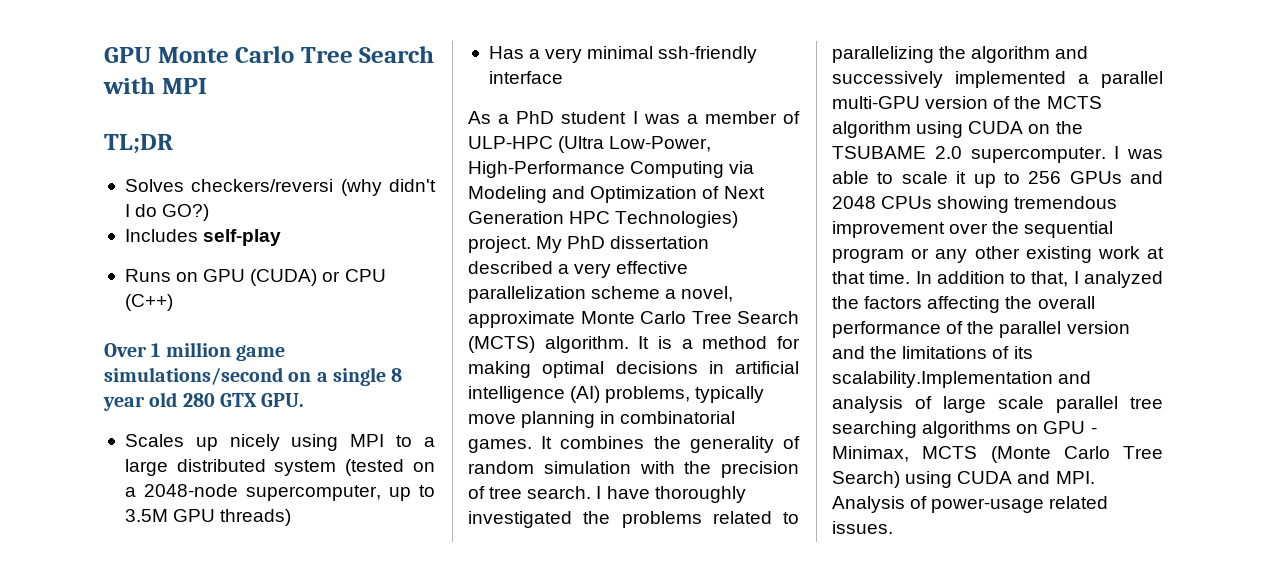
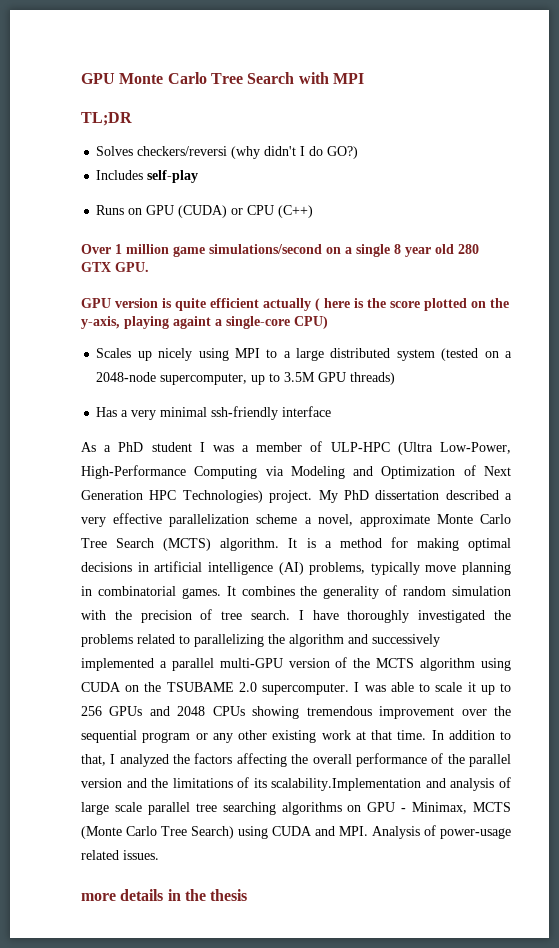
(305, 400) none -> [81,298,509,311] [81,316,328,329] // GPU version is quite efficient actually ( here is the score plotted on the y-axis, playing againt a single-core CPU)
(893, 527) none -> [81,889,248,901] // more details in the thesis

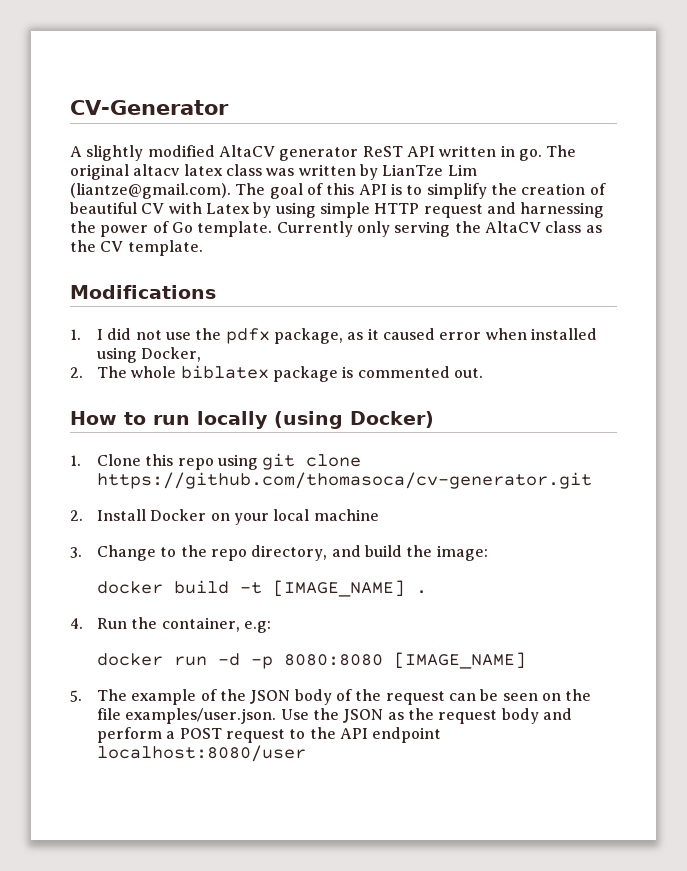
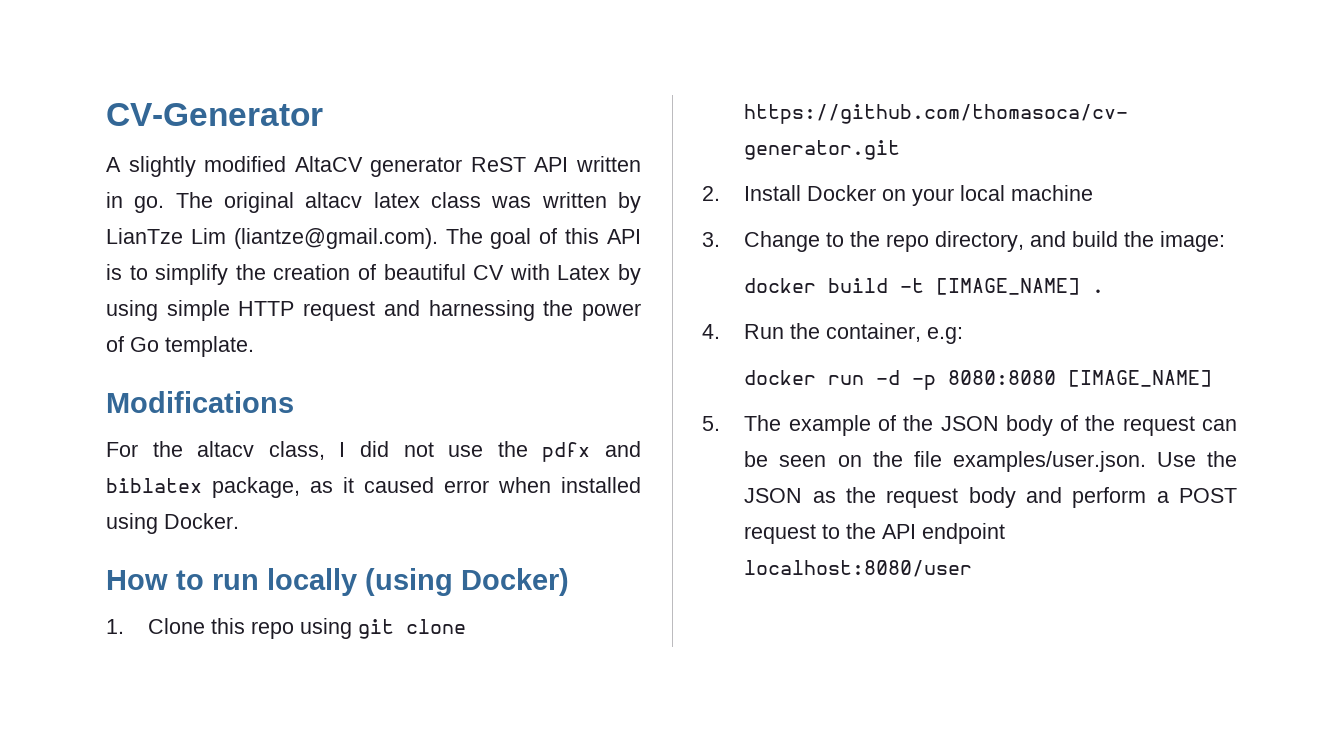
[276,221,602,237] [70,240,203,256] [70,285,216,299] [70,329,81,340] Currently only serving the AltaCV class as the CV template. // Modifications // 1. -> [106,391,294,413] [106,441,325,460] // Modifications // For the altacv class,
(270, 336) none -> [605,441,642,457] [106,478,202,493] and biblatex
[141,347,202,362] [70,365,484,382] Docker, // 2. The whole biblatex package is commented out. -> [164,513,239,529] Docker.

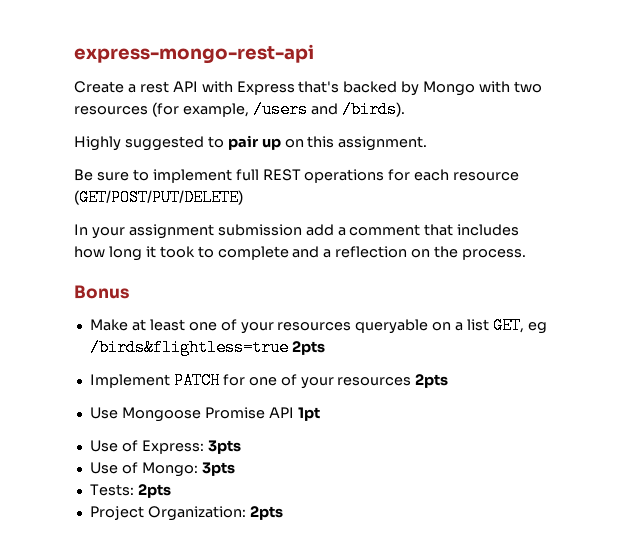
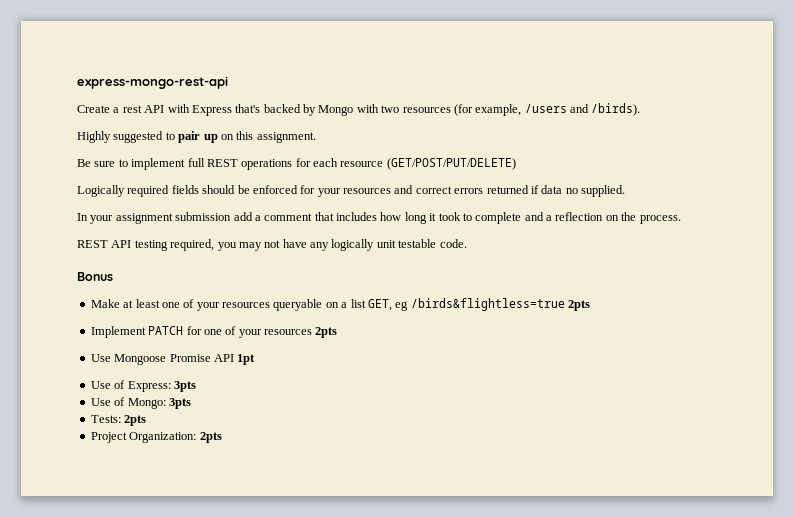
(243, 197) none -> [77,185,625,197] // Logically required fields should be enforced for your resources and correct errors returned if data no supplied.
(527, 254) none -> [77,239,467,251] // REST API testing required, you may not have any logically unit testable code.

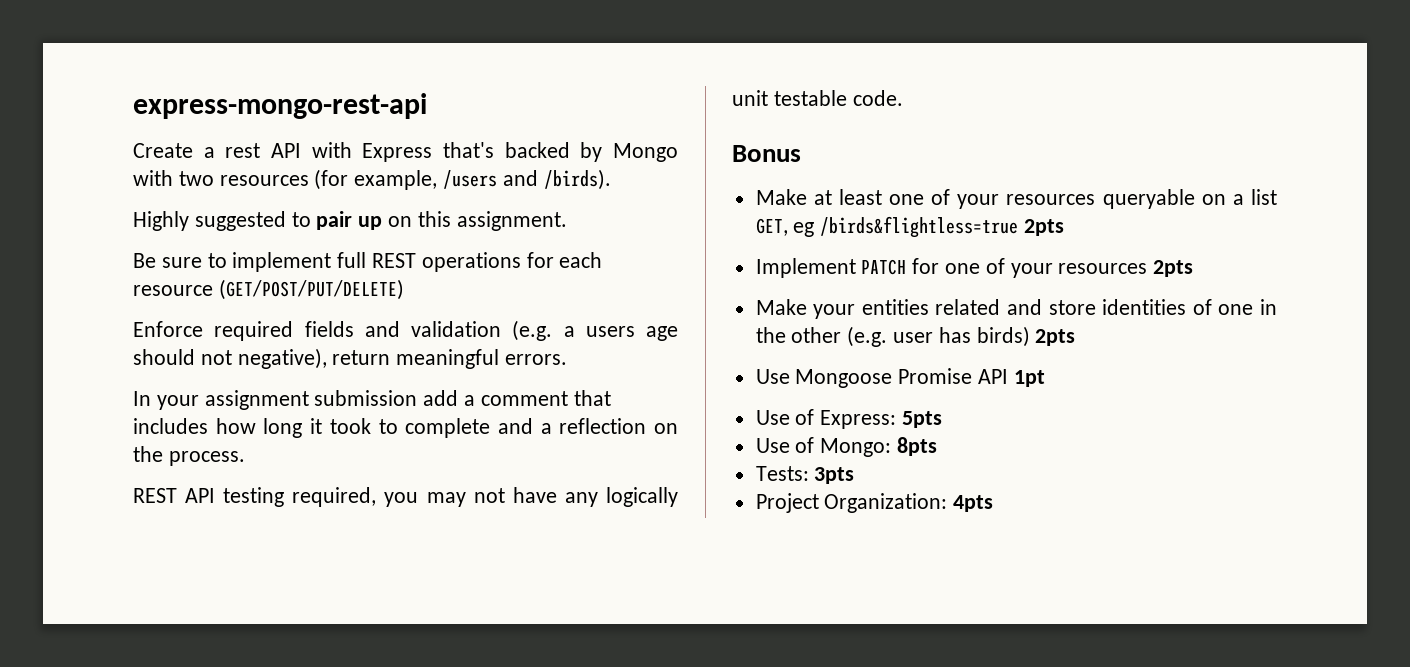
[77,185,125,197] Logically -> [133,321,203,337] Enforce
[202,185,625,197] should be enforced for your resources and correct errors returned if data no supplied. -> [364,320,678,341] [133,348,568,369] and validation (e.g. a users age should not negative), return meaningful errors.
(338, 332) none -> [755,299,1277,319] [755,326,1076,347] // Make your entities related and store identities of one in the other (e.g. user has birds) 2pts
[173,381,196,392] 3pts -> [902,411,943,428] 5pts
[168,398,191,409] 3pts -> [897,437,938,456] 8pts
[124,415,147,426] 2pts -> [814,467,855,484] 3pts
[199,432,222,443] 2pts -> [953,495,994,512] 4pts

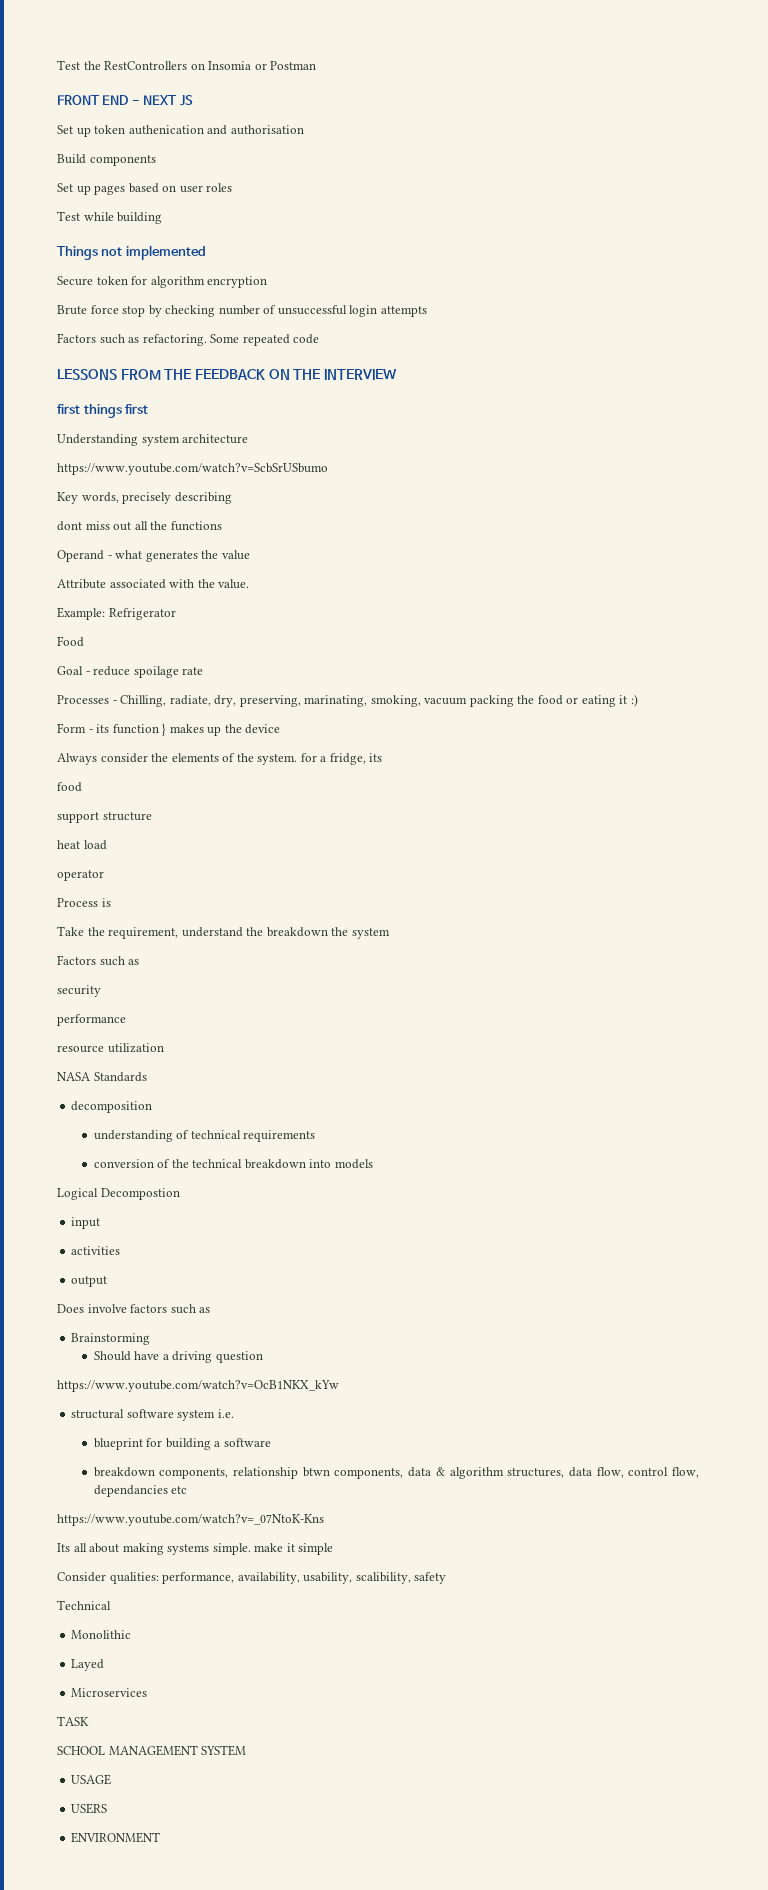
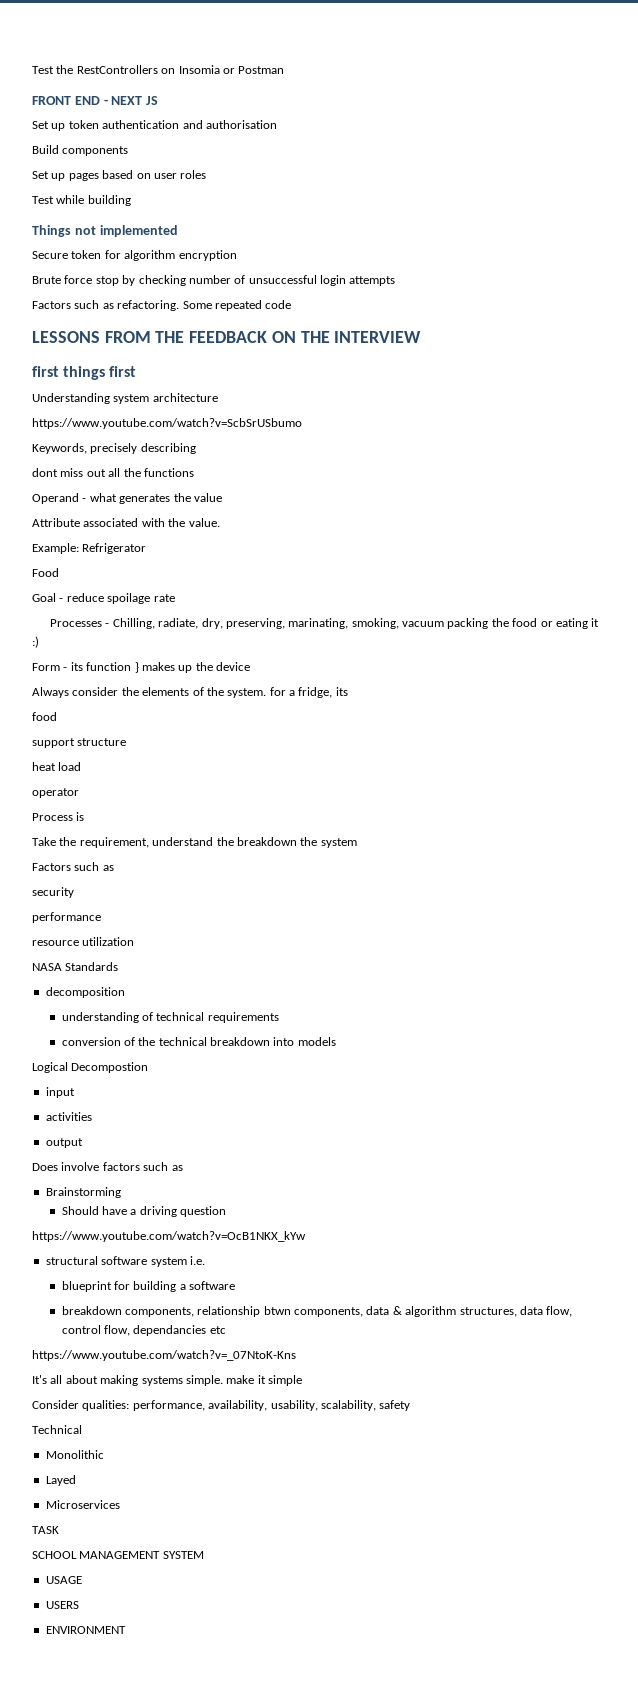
[128,125,204,135] authenication -> [102,120,180,129] authentication
[57,492,119,504] Key words, -> [32,443,87,454] Keywords,
[57,1543,70,1552] Its -> [32,1375,47,1384] It's
[355,1572,411,1584] scalibility, -> [320,1400,376,1411] scalability,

*PROBLEM DESCRIPTION*
Look above for the line holding "[77,185,125,197] Logically ->". Print it and every line after it, exactly, through the line holding "[124,415,147,426] 2pts ->".

*THE COMPLETED TASK*
[77,185,125,197] Logically -> [133,321,203,337] Enforce
[202,185,625,197] should be enforced for your resources and correct errors returned if data no supplied. -> [364,320,678,341] [133,348,568,369] and validation (e.g. a users age should not negative), return meaningful errors.
(338, 332) none -> [755,299,1277,319] [755,326,1076,347] // Make your entities related and store identities of one in the other (e.g. user has birds) 2pts
[173,381,196,392] 3pts -> [902,411,943,428] 5pts
[168,398,191,409] 3pts -> [897,437,938,456] 8pts
[124,415,147,426] 2pts -> [814,467,855,484] 3pts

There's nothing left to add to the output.